Hay escritores que tienen el alma como una carreta de mudanza. Siempre hay algo atado, algo que se cae, algo que se rompe… y un negro soez encima de todo.
Durante diez años viví emancipado del sentido de la propiedad, de la profesión, de la familia, del domicilio y viajé por el mundo con una maleta llena de libros, una máquina de escribir y un tocadiscos portátil. Pero era vulnerable y cedí a sortilegios tan antiguos como la mujer, el hogar, el trabajo, los bienes. Es así que eché raíces, elegí un lugar, lo ocupé y empecé a poblarlo de objetos y presencias. Primero alguien a quien querer, luego algo que este ser quisiera, después la utilería del caso: una cama, una silla, un cuadro, un hijo. Pero era solo el comienzo, pues todos fuimos recolectores, nos volvemos coleccionistas y acabamos siendo un eslabón más en la cadena infinita de los consumidores. De modo que estando ya usado, gastado para el disfrute, uno se ve circunscrito por las cosas. Libros que no se quiere leer, discos que no se tiene el tiempo de escuchar, cuadros que no se apetece mirar, vinos que hace daño beber, cigarros que tenemos prohibido fumar, mujeres a las que se carece de la fuerza de amar, recuerdos sin ánimo de consultar, amigos a quienes no hay nada que preguntar, y experiencias que no hay forma de aprovechar.
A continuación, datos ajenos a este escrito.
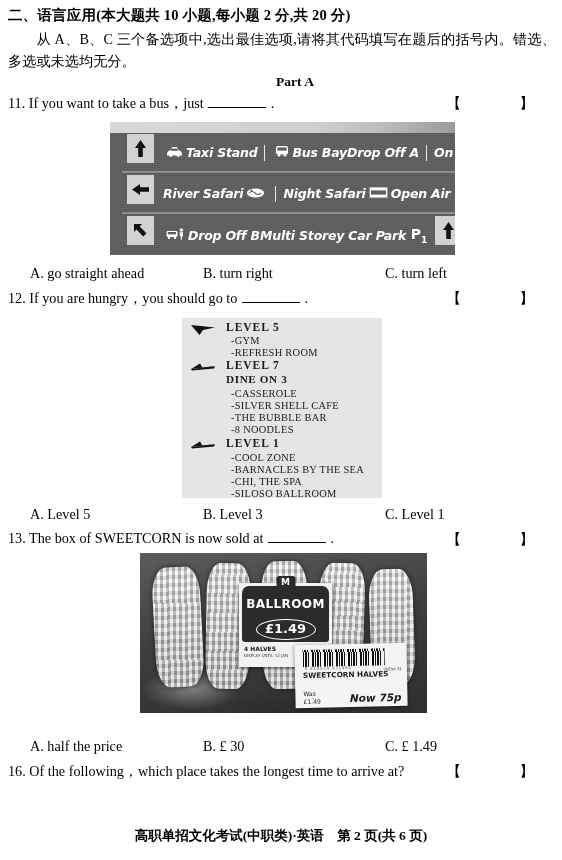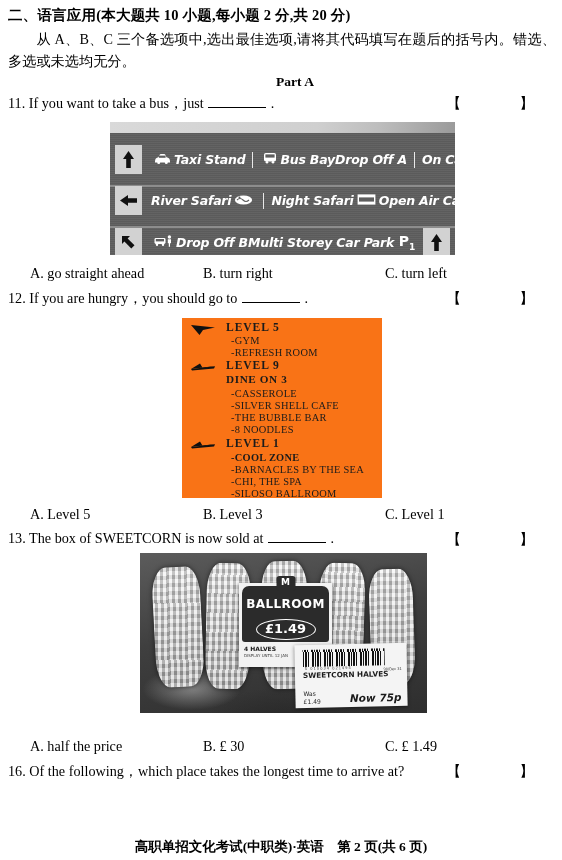--- a/index.html
+++ b/index.html
@@ -108,11 +108,10 @@
   }
   .sign-row {
     position: absolute;
-    left: 0;
+    left: 12px;
     width: 100%;
-    height: 53px;
+    height: 39px;
     display: flex;
-    align-items: center;
     border-bottom: 2px solid #8d8d8d;
     box-sizing: border-box;
   }

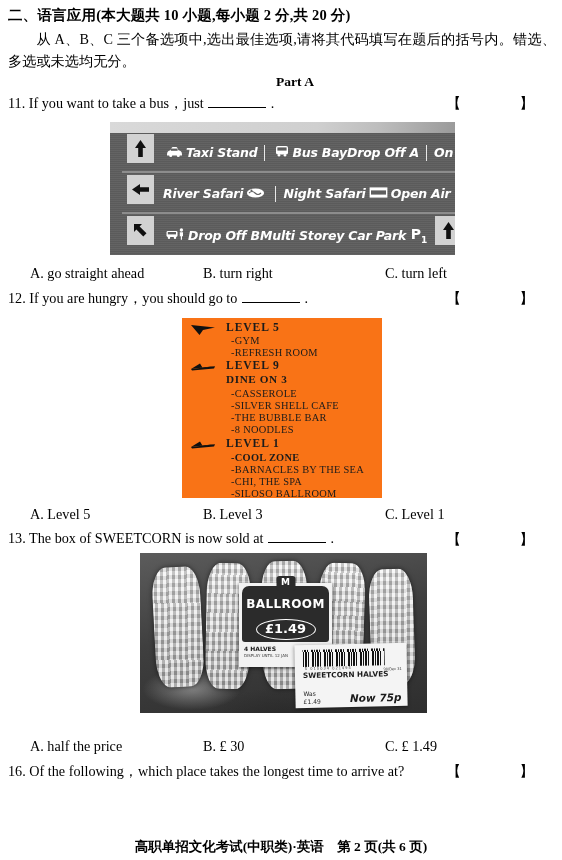--- a/index.html
+++ b/index.html
@@ -163,7 +163,7 @@
     top: 318px;
     width: 200px;
     height: 180px;
-    background: #f97316;
+    background: #e5e5e5;
     font-family: "Liberation Serif", serif;
     color: #1b1b1b;
   }

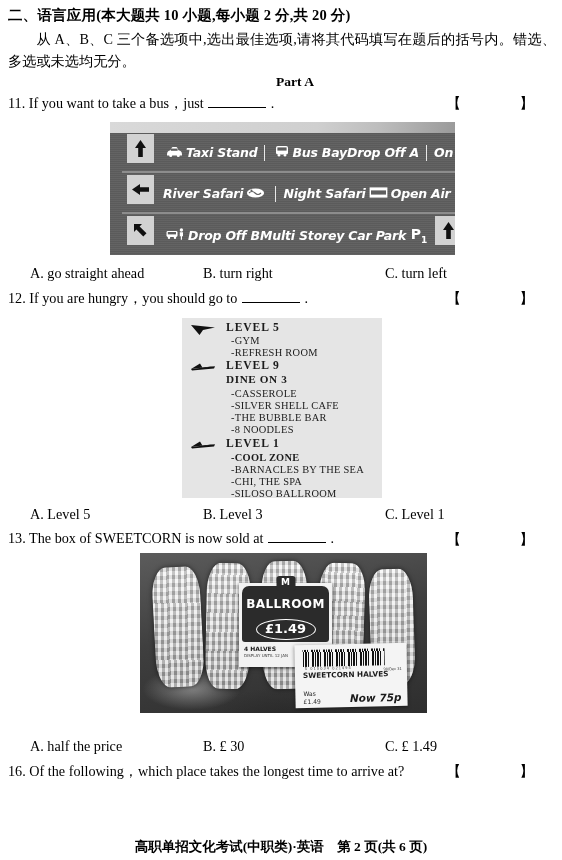--- a/index.html
+++ b/index.html
@@ -492,7 +492,7 @@
         <path d="M1 7 L25 4 L13 6.5 L10 1.5 Z" fill="#111"></path>
         <path d="M1 7 L25 4.3 L24 6.6 L2 8.4 Z" fill="#111"></path>
       </svg>
-    <div class="lv-row lv-head" style="left:44px; top:41px;">LEVEL 9</div>
+    <div class="lv-row lv-head" style="left:44px; top:41px;">LEVEL 7</div>
     <div class="lv-row lv-sub" style="left:44px; top:55px;">DINE ON 3</div>
     <div class="lv-row" style="left:49px; top:70px;">-CASSEROLE</div>
     <div class="lv-row" style="left:49px; top:82px;">-SILVER SHELL CAFE</div>

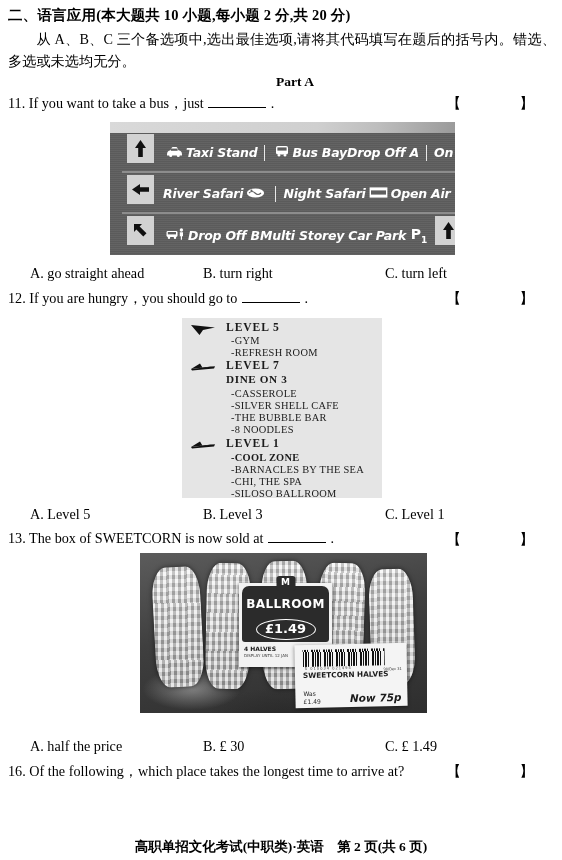--- a/index.html
+++ b/index.html
@@ -504,7 +504,7 @@
         <path d="M1 7 L25 4.3 L24 6.6 L2 8.4 Z" fill="#111"></path>
       </svg>
     <div class="lv-row lv-head" style="left:44px; top:119px;">LEVEL 1</div>
-    <div class="lv-row" style="left:49px; top:134px;font-weight:bold;">-COOL ZONE</div>
+    <div class="lv-row" style="left:49px; top:134px;">-COOL ZONE</div>
     <div class="lv-row" style="left:49px; top:146px;">-BARNACLES BY THE SEA</div>
     <div class="lv-row" style="left:49px; top:158px;">-CHI, THE SPA</div>
     <div class="lv-row" style="left:49px; top:170px;">-SILOSO BALLROOM</div>

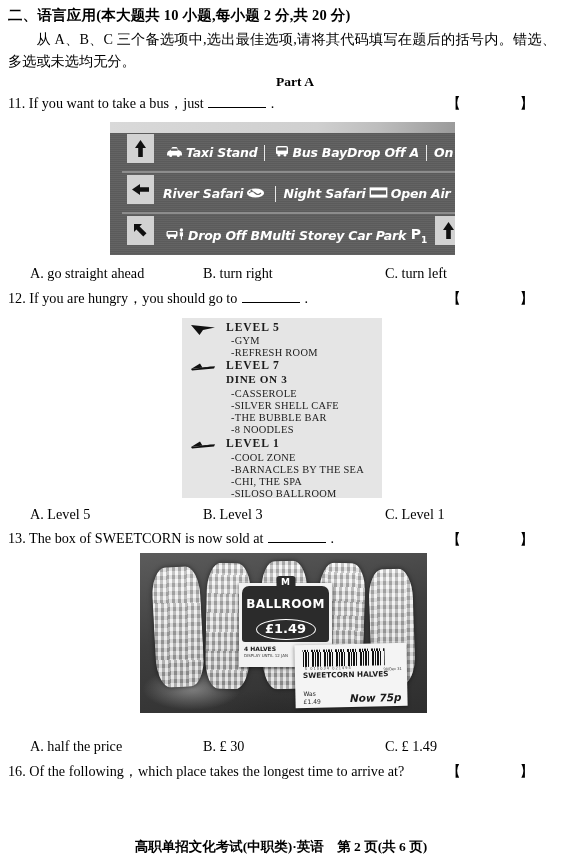--- a/index.html
+++ b/index.html
@@ -341,7 +341,7 @@
   .footer {
     position: absolute;
     left: 0; right: 0;
-    bottom: 4px;
+    bottom: 15px;
     text-align: center;
     font-size: 13.5px;
     font-weight: bold;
Lo tardío, lo superfluo, lo antiguamente codiciado, se amontona en torno nuestro, se organiza en lo que podría llamarse una casa, pero cuando ya estamos despidiéndonos de todo, pues esta vida acumulativa termina por edificarse en el umbral de nuestra muerte.
A veces tengo la impresión de que mi gato quiere comunicarme un mensaje. La obstinación con que me observa, me sigue, se me acerca, se frota contra mí, me maúlla, va más allá que el simple testimonio de sumisión de un animal doméstico. Advierto en su mirada inteligencia, prisa, ansiedad. Pero nada podré recibir de él, aparte de estas señas enigmáticas. Entre él y yo no hay siglos sino centenares de siglos de evolución y somos tan diferentes como una piedra de una manzana. Él, a pesar de vivir en nuestra época, sigue derivando en el mundo arcaico del instinto y nadie podrá comprenderlo sino los de su especie. Tendrán que transcurrir aún centenares de siglos para que la distancia que nos separa tal vez se acorte y pueda al fin entender lo que me dice, lo que seguramente no pase de un lugar común: hay una mosca, hace calor, acaríciame. Como cualquier ser humano, en suma.
- Ven con nosotros -le dicen sus amigos-. La noche está espléndida, las calles tranquilas. Tenemos entrada para el cine y hasta hemos reservado mesa en un restaurante.
- ¡Ah, no! –protesta Luder-. Yo solo salgo cuando hay un grado, aunque sea mínimo, de incertidumbre.